#### Task to carry out:
Every line below from the one with "- 1 | M11 | M12 | M13" through the one with "- Rule 7.4(d)." is to be repeated exactly, with no picture among them.

Records from a data source:
_____
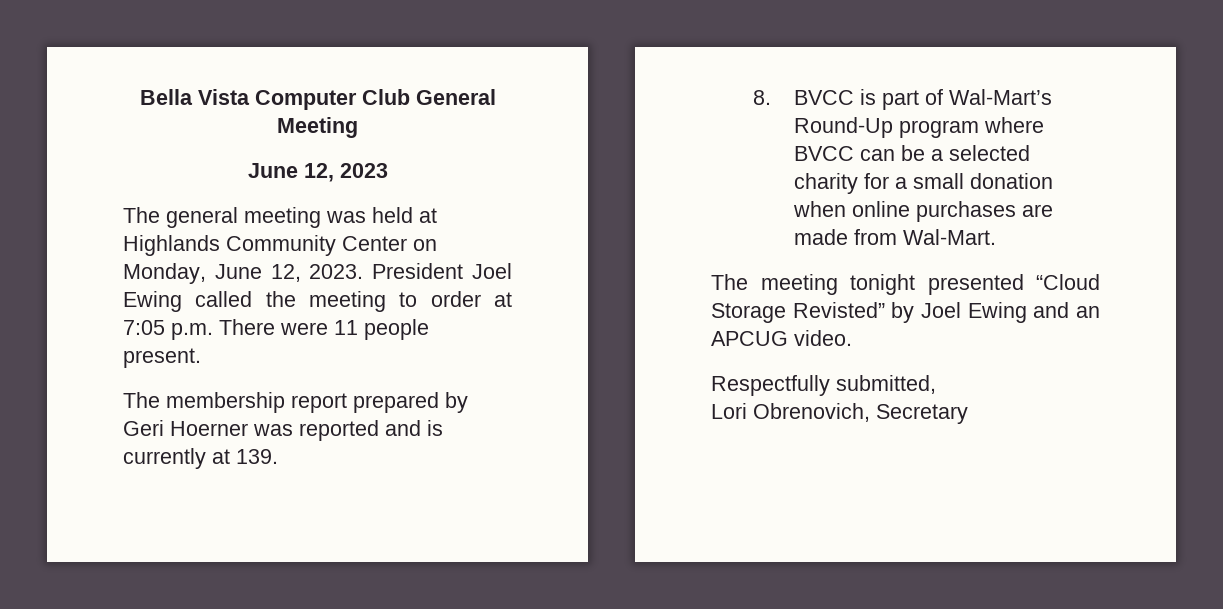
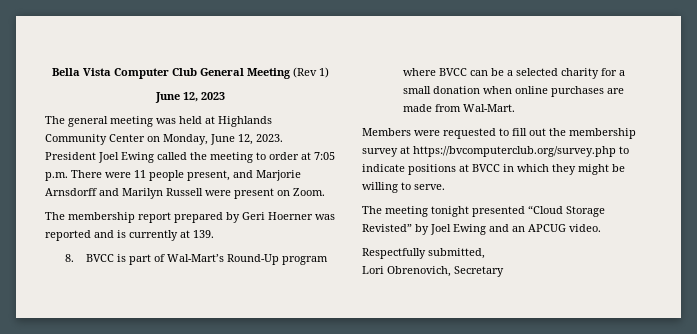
- Bella Vista Computer Club General Meeting
+ Bella Vista Computer Club General Meeting (Rev 1)
- President Joel Ewing called the meeting to order at 7:05 p.m. There were 11 people present.
+ President Joel Ewing called the meeting to order at 7:05 p.m. There were 11 people present, and Marjorie Arnsdorff and Marilyn Russell were present on Zoom.
+ Members were requested to fill out the membership survey at https://bvcomputerclub.org/survey.php to indicate positions at BVCC in which they might be willing to serve.

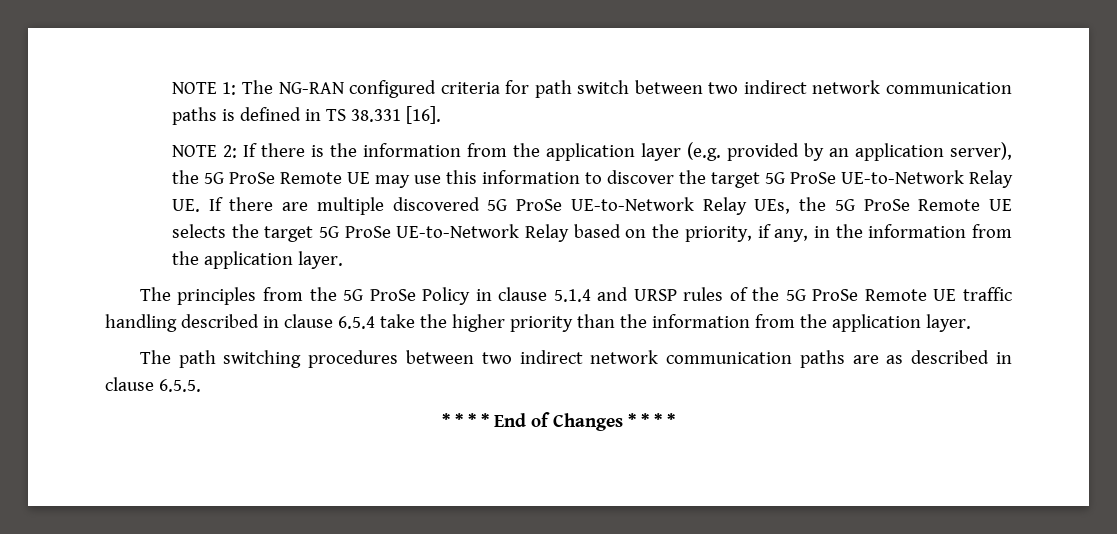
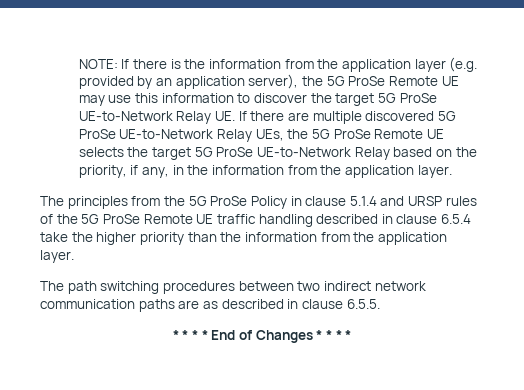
- NOTE 1: The NG-RAN configured criteria for path switch between two indirect network communication paths is defined in TS 38.331 [16].
- NOTE 2:
+ NOTE:

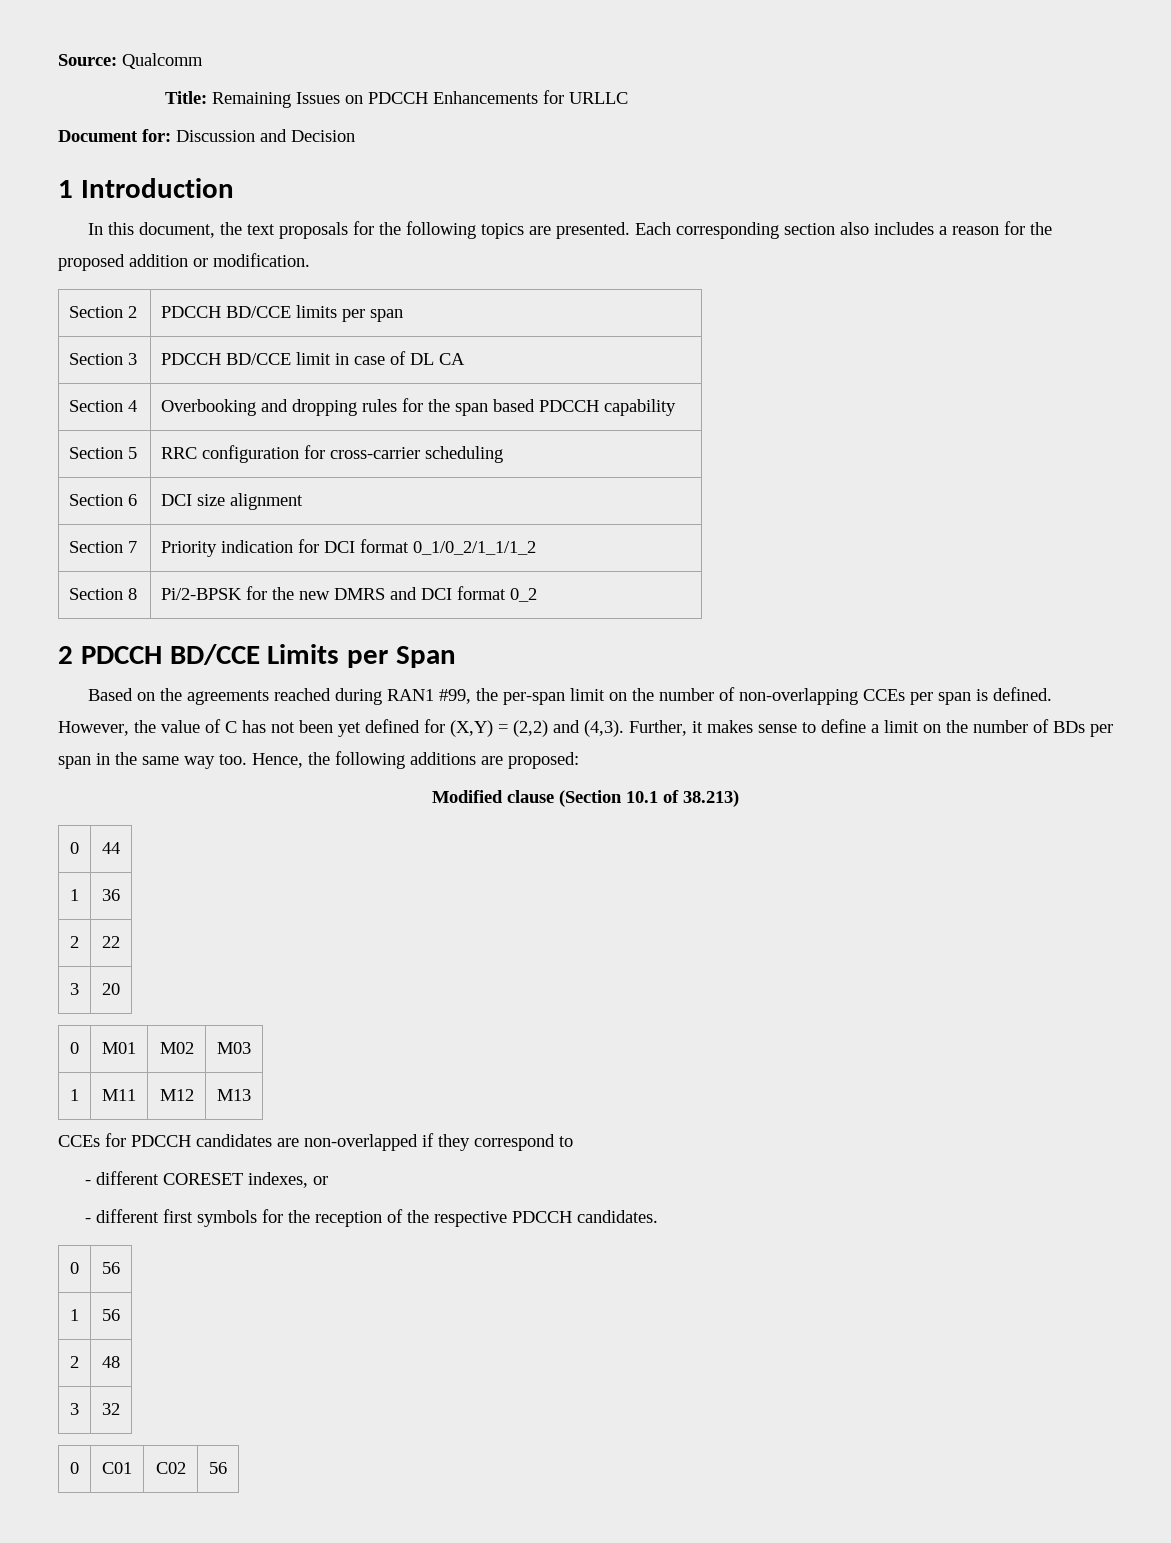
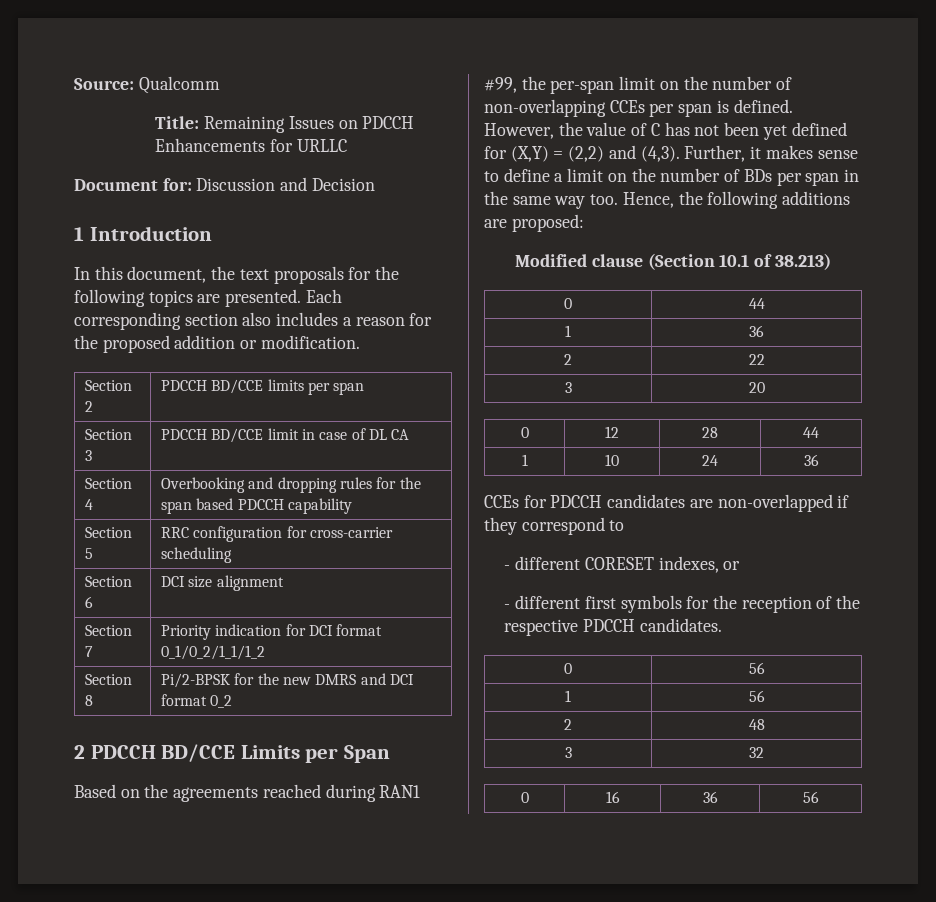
- 0 | M01 | M02 | M03
- 1 | M11 | M12 | M13
+ 0 | 12 | 28 | 44
+ 1 | 10 | 24 | 36
- 0 | C01 | C02 | 56
+ 0 | 16 | 36 | 56

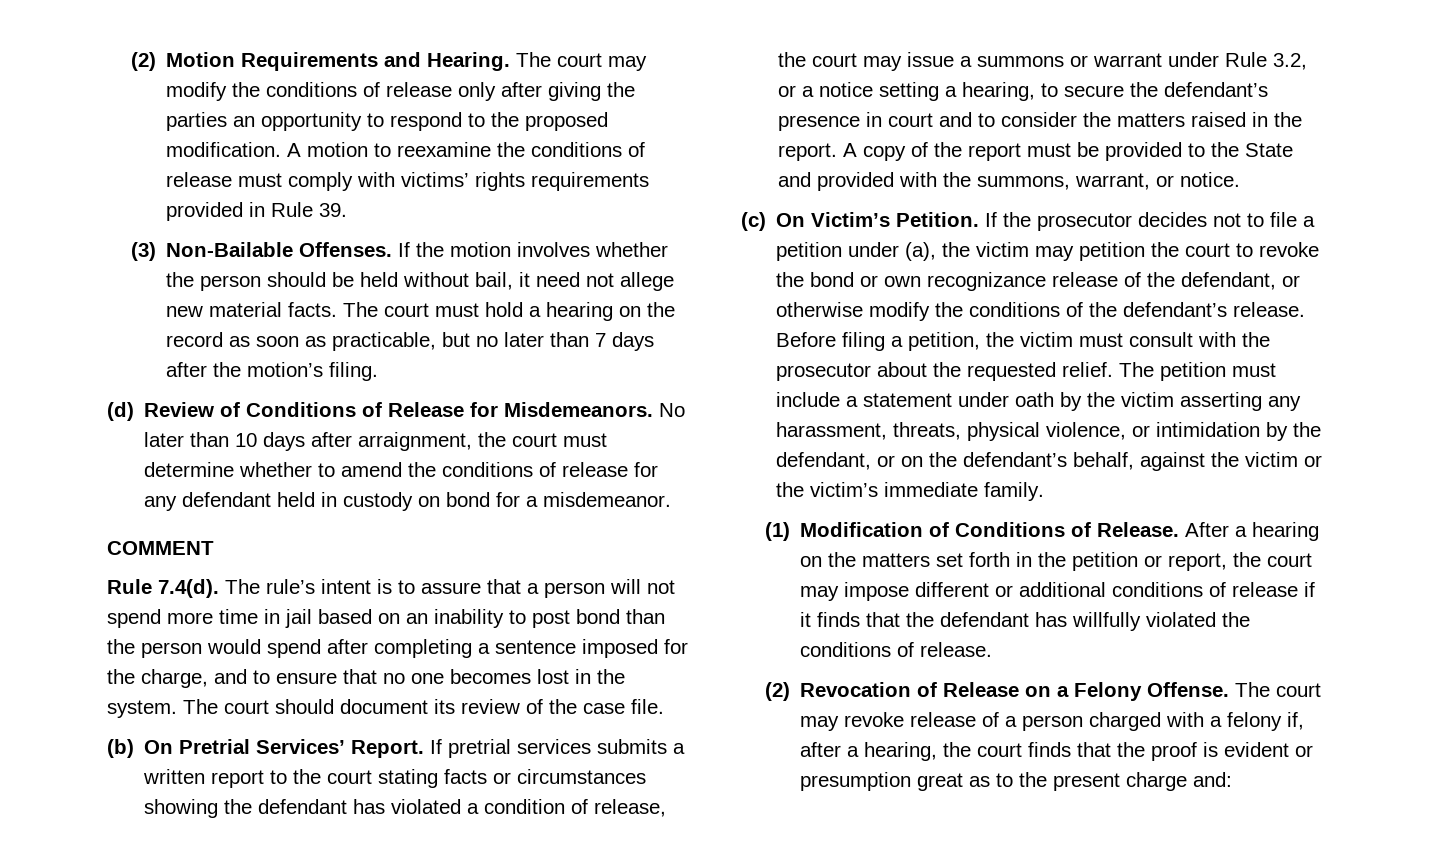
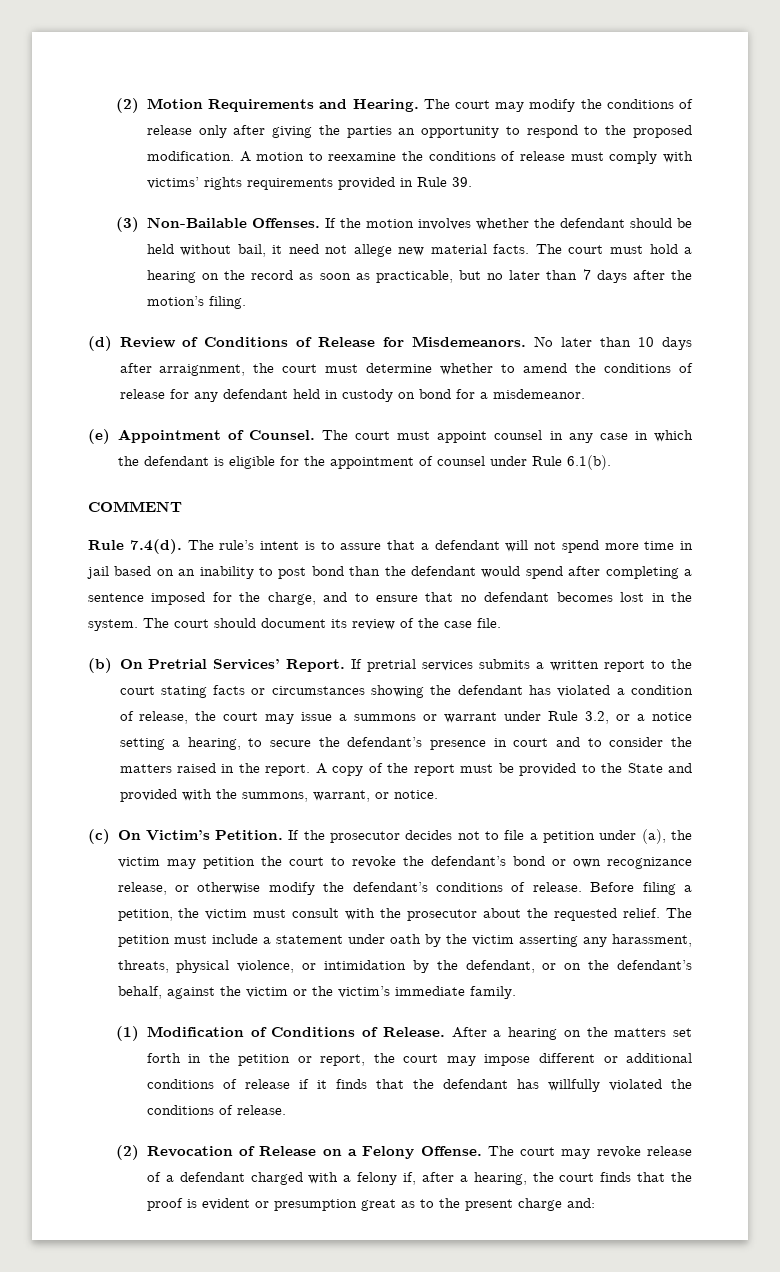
- If the motion involves whether the person should be held without bail, it need not allege new material facts.
+ If the motion involves whether the defendant should be held without bail, it need not allege new material facts.
+ (e) Appointment of Counsel. The court must appoint counsel in any case in which the defendant is eligible for the appointment of counsel under Rule 6.1(b).
- Rule 7.4(d). The rule’s intent is to assure that a person will not spend more time in jail based on an inability to post bond than the person would spend after completing a sentence imposed for the charge, and to ensure that no one becomes lost in the system.
+ Rule 7.4(d). The rule’s intent is to assure that a defendant will not spend more time in jail based on an inability to post bond than the defendant would spend after completing a sentence imposed for the charge, and to ensure that no defendant becomes lost in the system.
- If the prosecutor decides not to file a petition under (a), the victim may petition the court to revoke the bond or own recognizance release of the defendant, or otherwise modify the conditions of the defendant’s release.
+ If the prosecutor decides not to file a petition under (a), the victim may petition the court to revoke the defendant’s bond or own recognizance release, or otherwise modify the defendant’s conditions of release.
- The court may revoke release of a person charged with a felony if, after a hearing, the court finds that the proof is evident or presumption great as to the present charge and:
+ The court may revoke release of a defendant charged with a felony if, after a hearing, the court finds that the proof is evident or presumption great as to the present charge and:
_____
#### Response area:
- 1 | M11 | M12 | M13
+ 0 | 12 | 28 | 44
+ 1 | 10 | 24 | 36
- 0 | C01 | C02 | 56
+ 0 | 16 | 36 | 56

- If the motion involves whether the person should be held without bail, it need not allege new material facts.
+ If the motion involves whether the defendant should be held without bail, it need not allege new material facts.
+ (e) Appointment of Counsel. The court must appoint counsel in any case in which the defendant is eligible for the appointment of counsel under Rule 6.1(b).
- Rule 7.4(d). The rule’s intent is to assure that a person will not spend more time in jail based on an inability to post bond than the person would spend after completing a sentence imposed for the charge, and to ensure that no one becomes lost in the system.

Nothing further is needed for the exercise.